- Opening Delimiter -

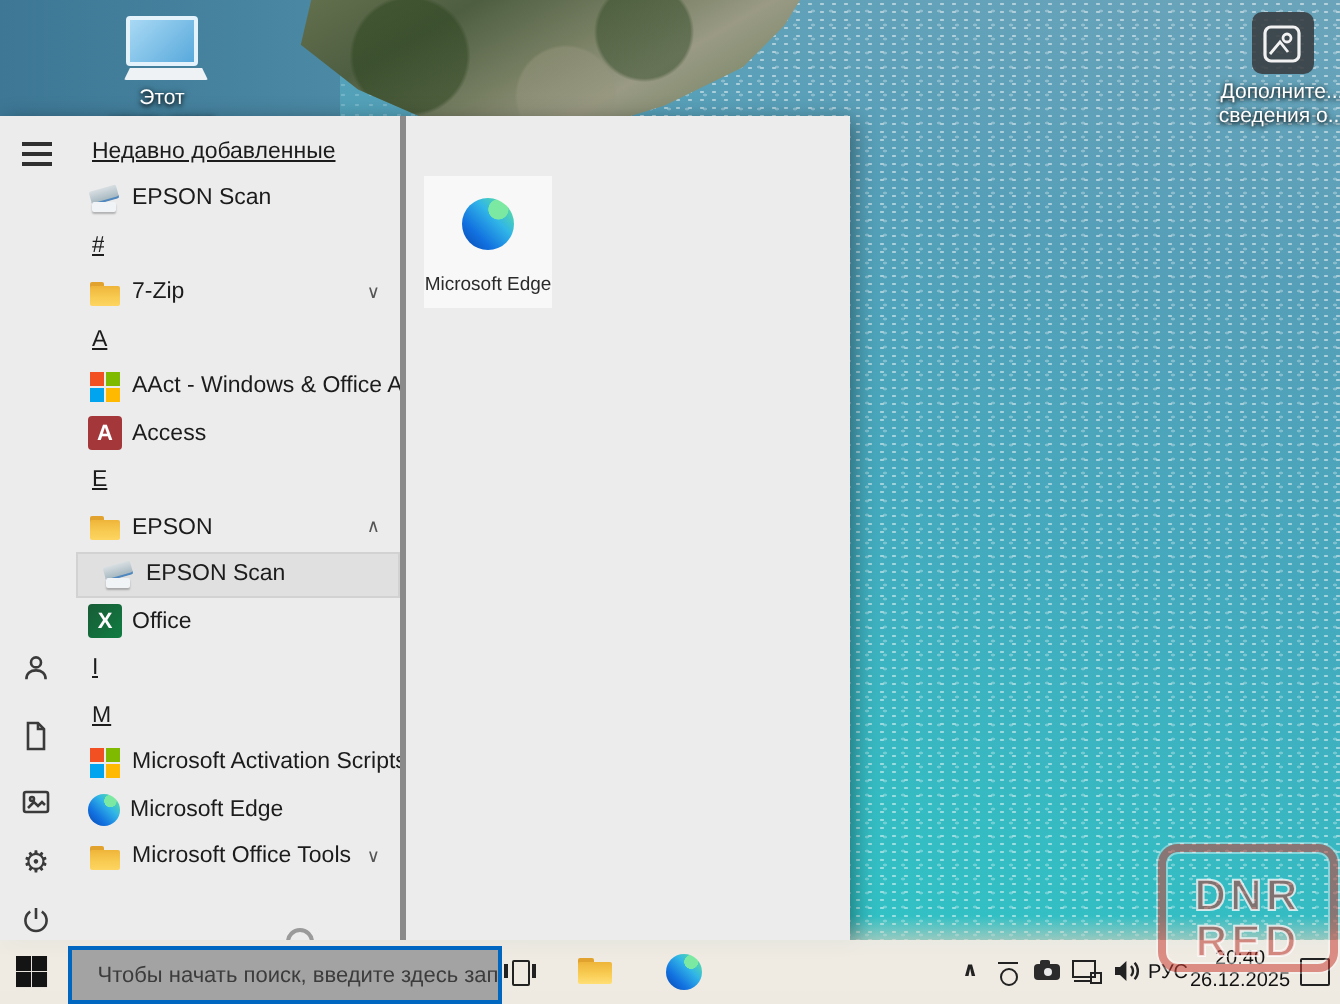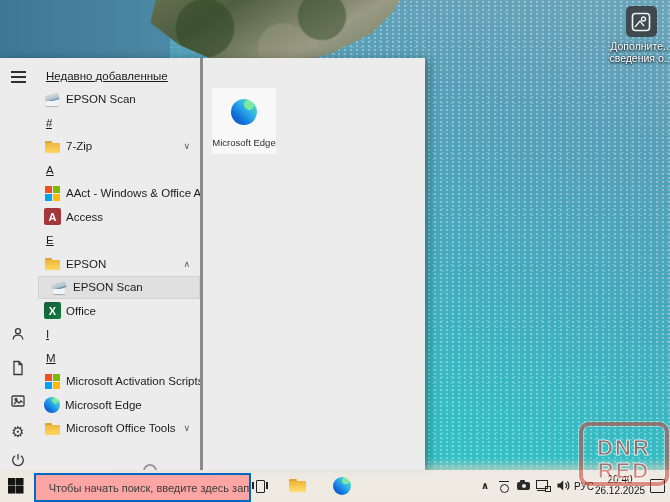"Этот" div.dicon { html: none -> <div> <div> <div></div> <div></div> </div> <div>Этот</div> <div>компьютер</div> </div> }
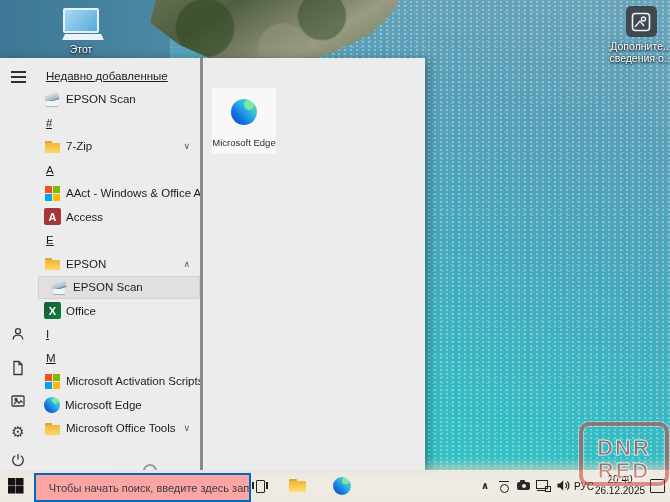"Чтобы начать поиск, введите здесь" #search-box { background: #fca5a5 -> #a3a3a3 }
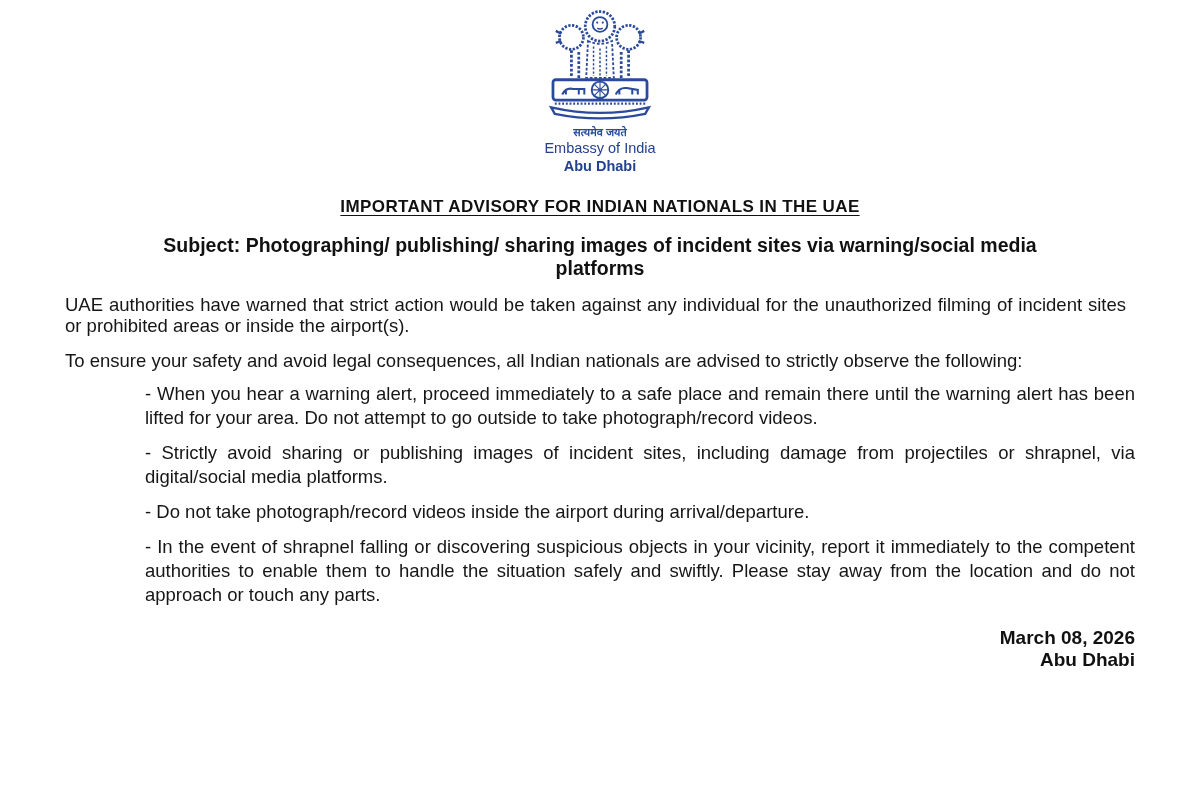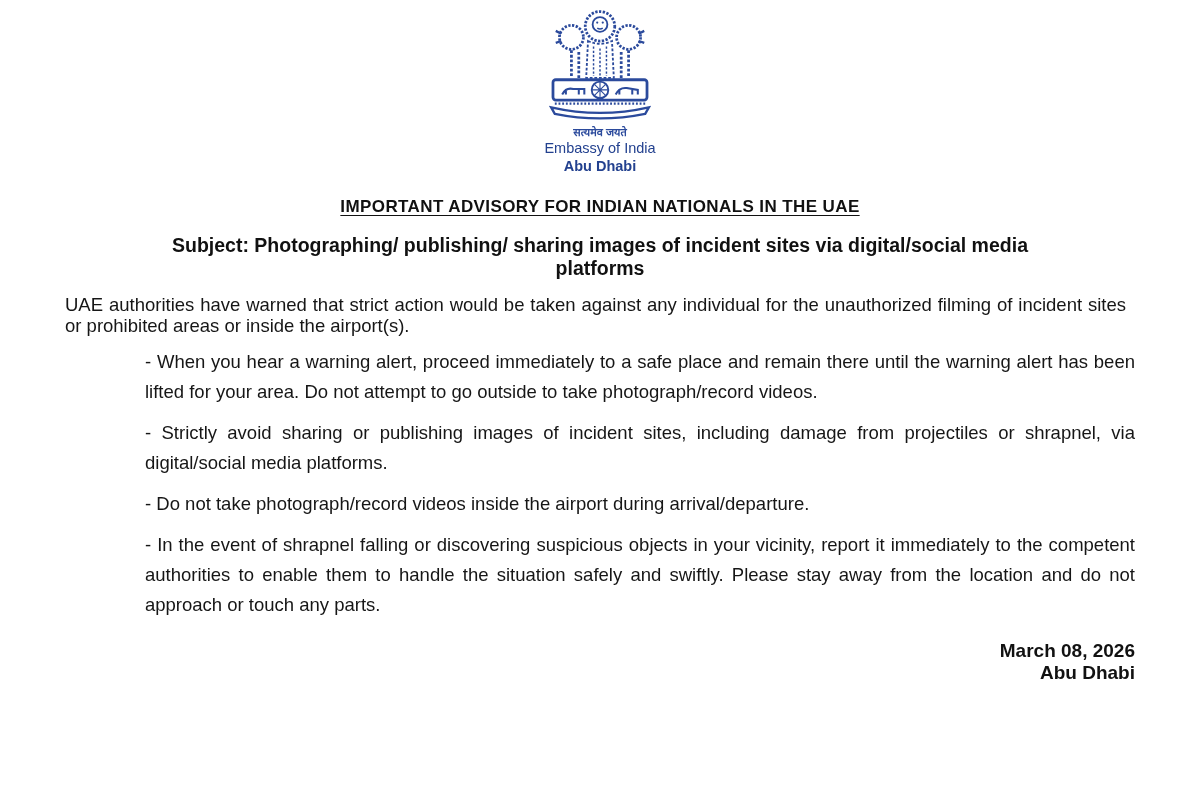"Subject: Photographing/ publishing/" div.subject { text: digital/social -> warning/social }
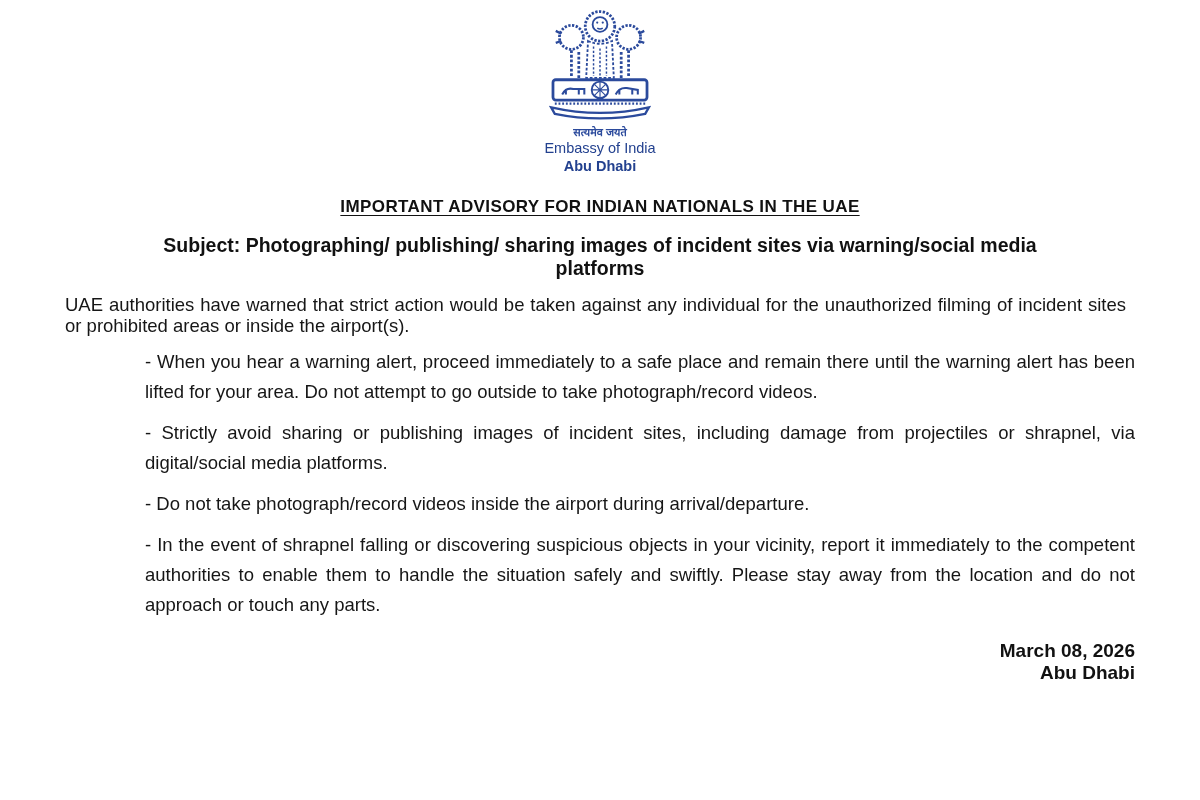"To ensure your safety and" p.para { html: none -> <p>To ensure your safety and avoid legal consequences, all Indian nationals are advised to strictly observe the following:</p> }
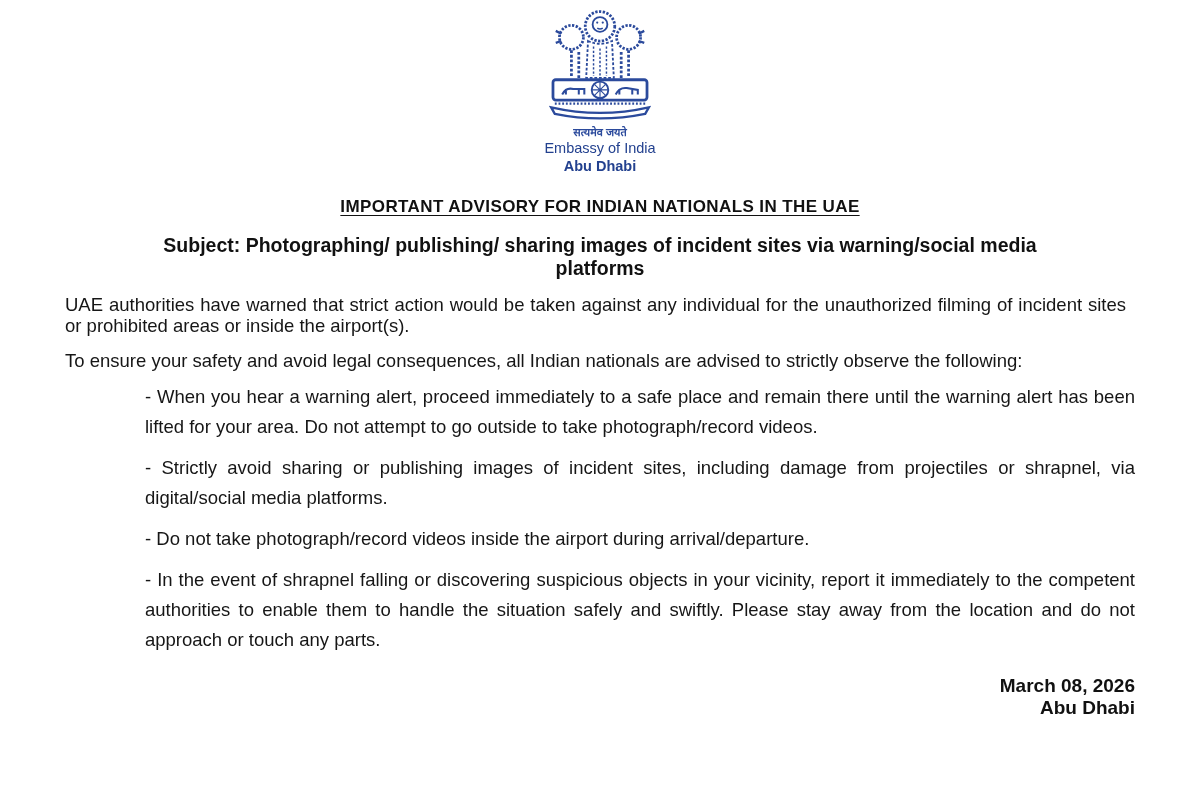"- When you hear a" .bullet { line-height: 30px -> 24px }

- Closing Delimiter -

An exact reproduction of all the records is required, with no pictures included.

# Finished exercise
"Этот" div.dicon { html: none -> <div> <div> <div></div> <div></div> </div> <div>Этот</div> <div>компьютер</div> </div> }
"Чтобы начать поиск, введите здесь" #search-box { background: #fca5a5 -> #a3a3a3 }
"Subject: Photographing/ publishing/" div.subject { text: digital/social -> warning/social }
"To ensure your safety and" p.para { html: none -> <p>To ensure your safety and avoid legal consequences, all Indian nationals are advised to strictly observe the following:</p> }
"- When you hear a" .bullet { line-height: 30px -> 24px }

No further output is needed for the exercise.